LONDON -- The shares of SSE (SSE 0.12%) were trading 47 pence, or 3%, lower at 1,389 pence during afternoon trading today after the company revealed the departure of its current boss.

Ian Marchant will step down after ten years in charge of the FTSE 100 utility group on July 1. Alistair Philips-Davies, currently SSE's deputy chief executive, will take the top job. 

Mr Marchant said:

I have been tremendously privileged to be part of a team that has created SSE in to a company with a solid platform for future growth. I have thoroughly enjoyed my time as chief executive but feel that, after 10 years, the time is right for a change for both SSE and me. I am sure that SSE will continue to go from strength to strength under Alistair's leadership. As for me, I am looking forward to new challenges -- whatever they may be!

Lord Smith of Kelvin, SSE's chairman, added: "I'd like to thank Ian... In every one of his years as chief executive, SSE has delivered above-inflation increases in the dividend while making significant progress throughout its operations, including the quality of service provided to network and retail customers, and in other key areas such as the development of renewable energy."

Marchant must be among the FTSE 100's most dependable bosses for income. He was appointed chief executive of SSE during 2002, at which point the firm's dividend was running at 32.4 pence per share. Since then, Marchant has ensured the payout has advanced every year to reach 75 pence per share by 2011.

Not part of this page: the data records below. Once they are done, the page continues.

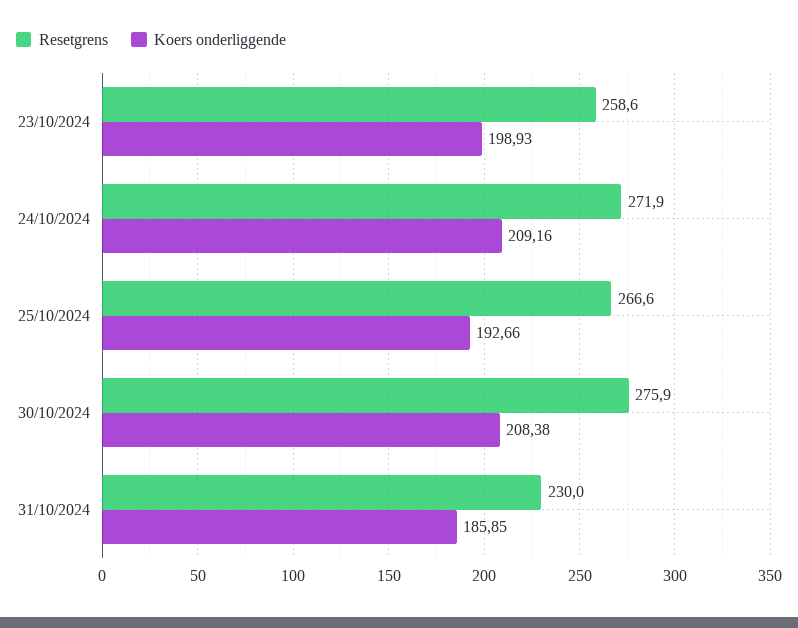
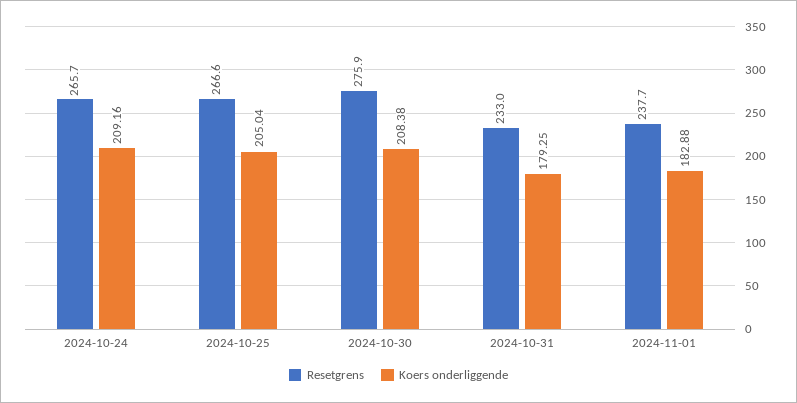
Resetgrens, 23/10/2024: 258.6 -> none
Koers onderliggende, 23/10/2024: 198.93 -> none
Resetgrens, 24/10/2024: 271.9 -> 265.7
Koers onderliggende, 25/10/2024: 192.66 -> 205.04
Resetgrens, 31/10/2024: 230 -> 233
Koers onderliggende, 31/10/2024: 185.85 -> 179.25
Resetgrens, 2024-11-01: none -> 237.7
Koers onderliggende, 2024-11-01: none -> 182.88

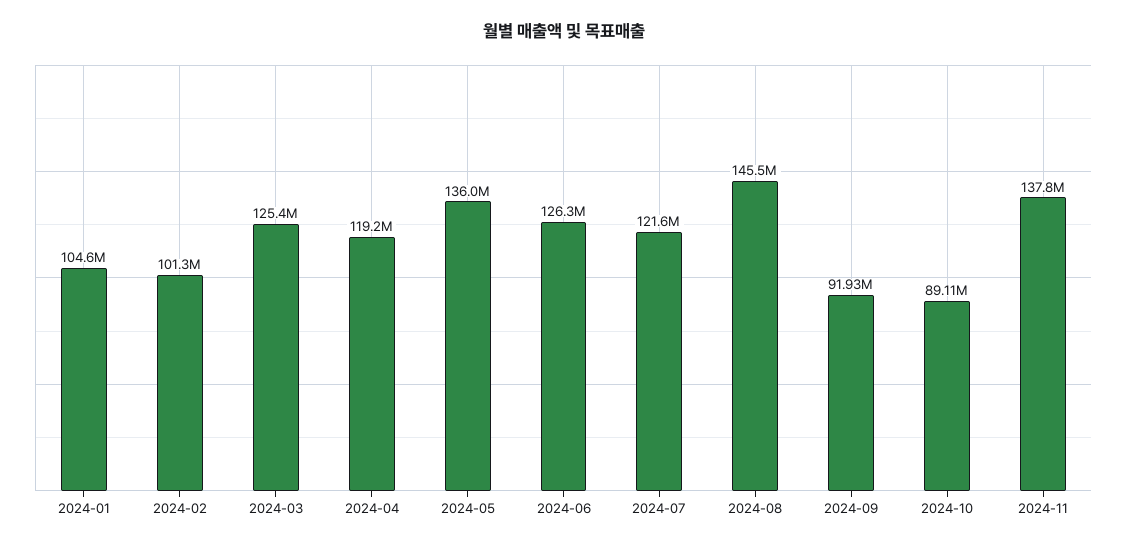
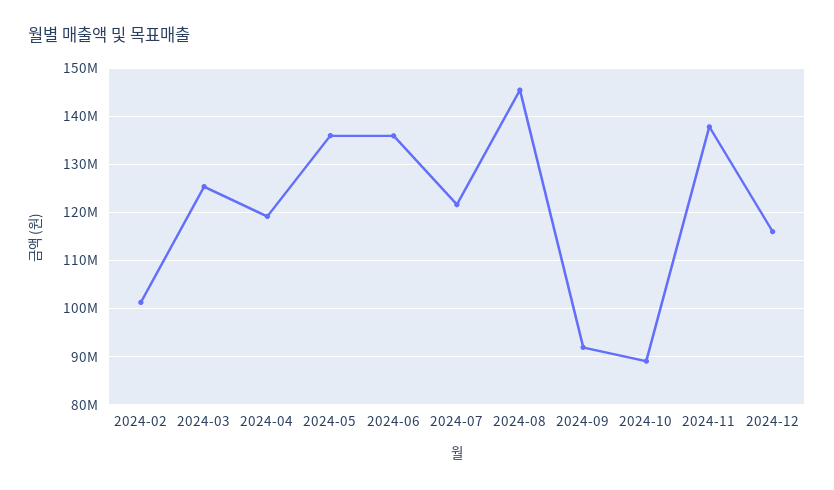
2024-01: 104600000 -> none
2024-06: 126300000 -> 136000000
2024-12: none -> 116000000

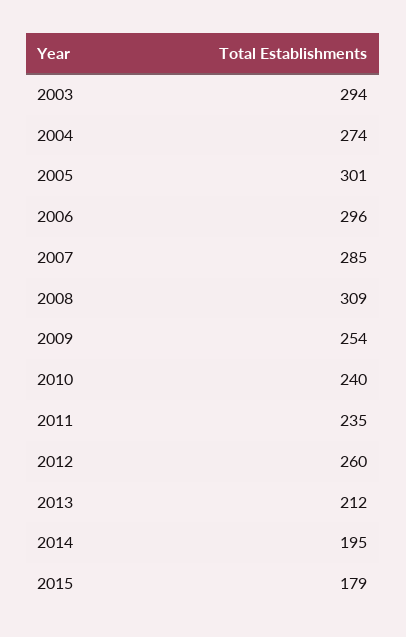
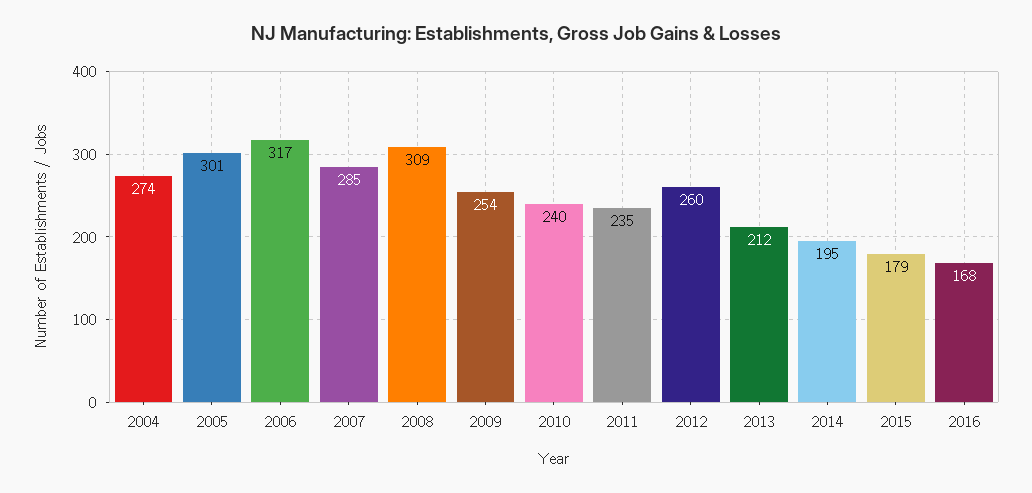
2003: 294 -> none
2006: 296 -> 317
2016: none -> 168

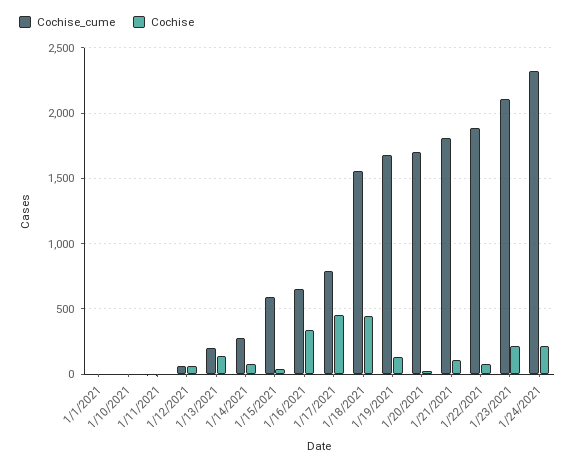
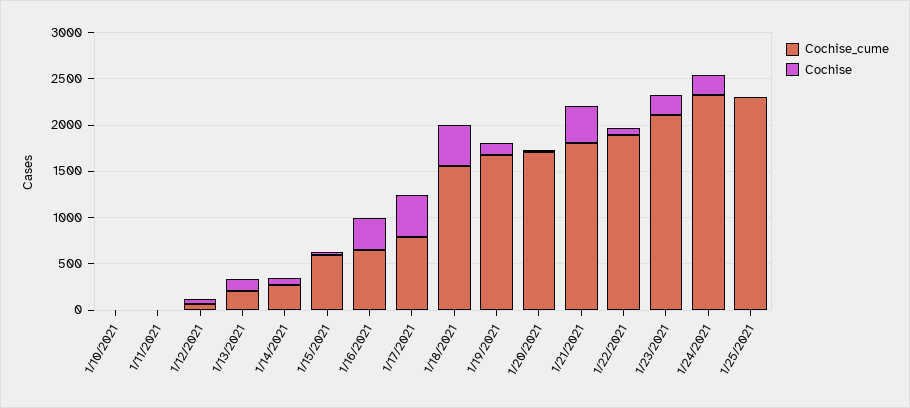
Cochise_cume, 1/1/2021: 0 -> none
Cochise, 1/1/2021: 0 -> none
Cochise, 1/21/2021: 100 -> 400
Cochise_cume, 1/25/2021: none -> 2300
Cochise, 1/25/2021: none -> 0

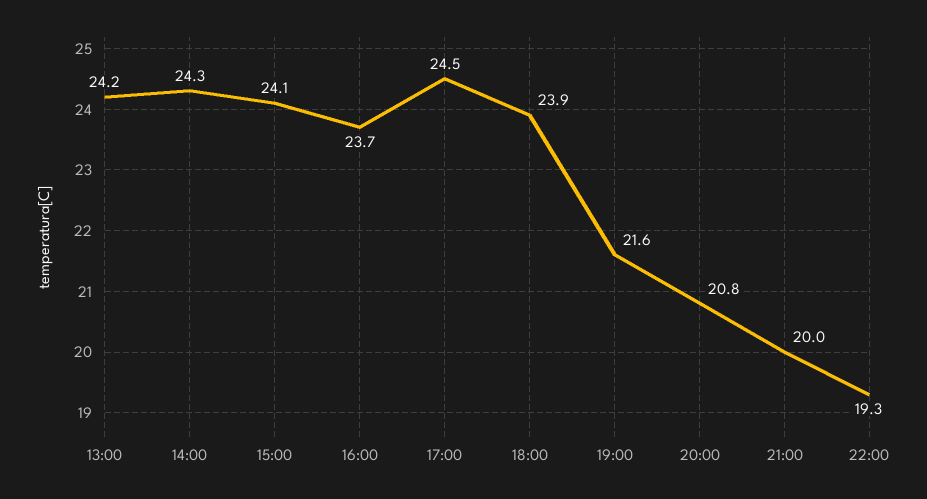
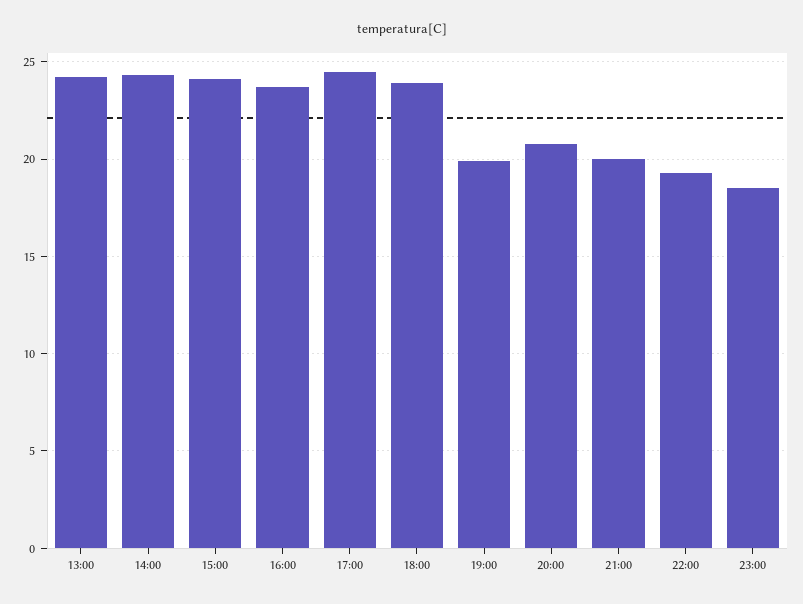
19:00: 21.6 -> 20
23:00: none -> 18.5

The latest half-year payout was lifted 5% and, if the current-year payout is lifted 5% as well, Marchant's tenure will have overseen an annual 9% compound dividend advance.

SSE's website claims the group has "just one strategic priority: sustained real dividend growth" and says the utility is one of just five FTSE 100 companies to have delivered a real dividend increase every year since 1999.

Emphasizing SSE's payout obsession, Marchant ensured the word "dividend" appeared 96 times within the firm's latest half-year results. A similar count for fellow utilities National Grid and United Utilities revealed 34 and 32 mentions, respectively.

Right now, SSE's shares are forecast to yield 5.7%, making the company just one of a number of FTSE large caps that offers a dividend income well ahead of what you can expect to receive from a standard savings account.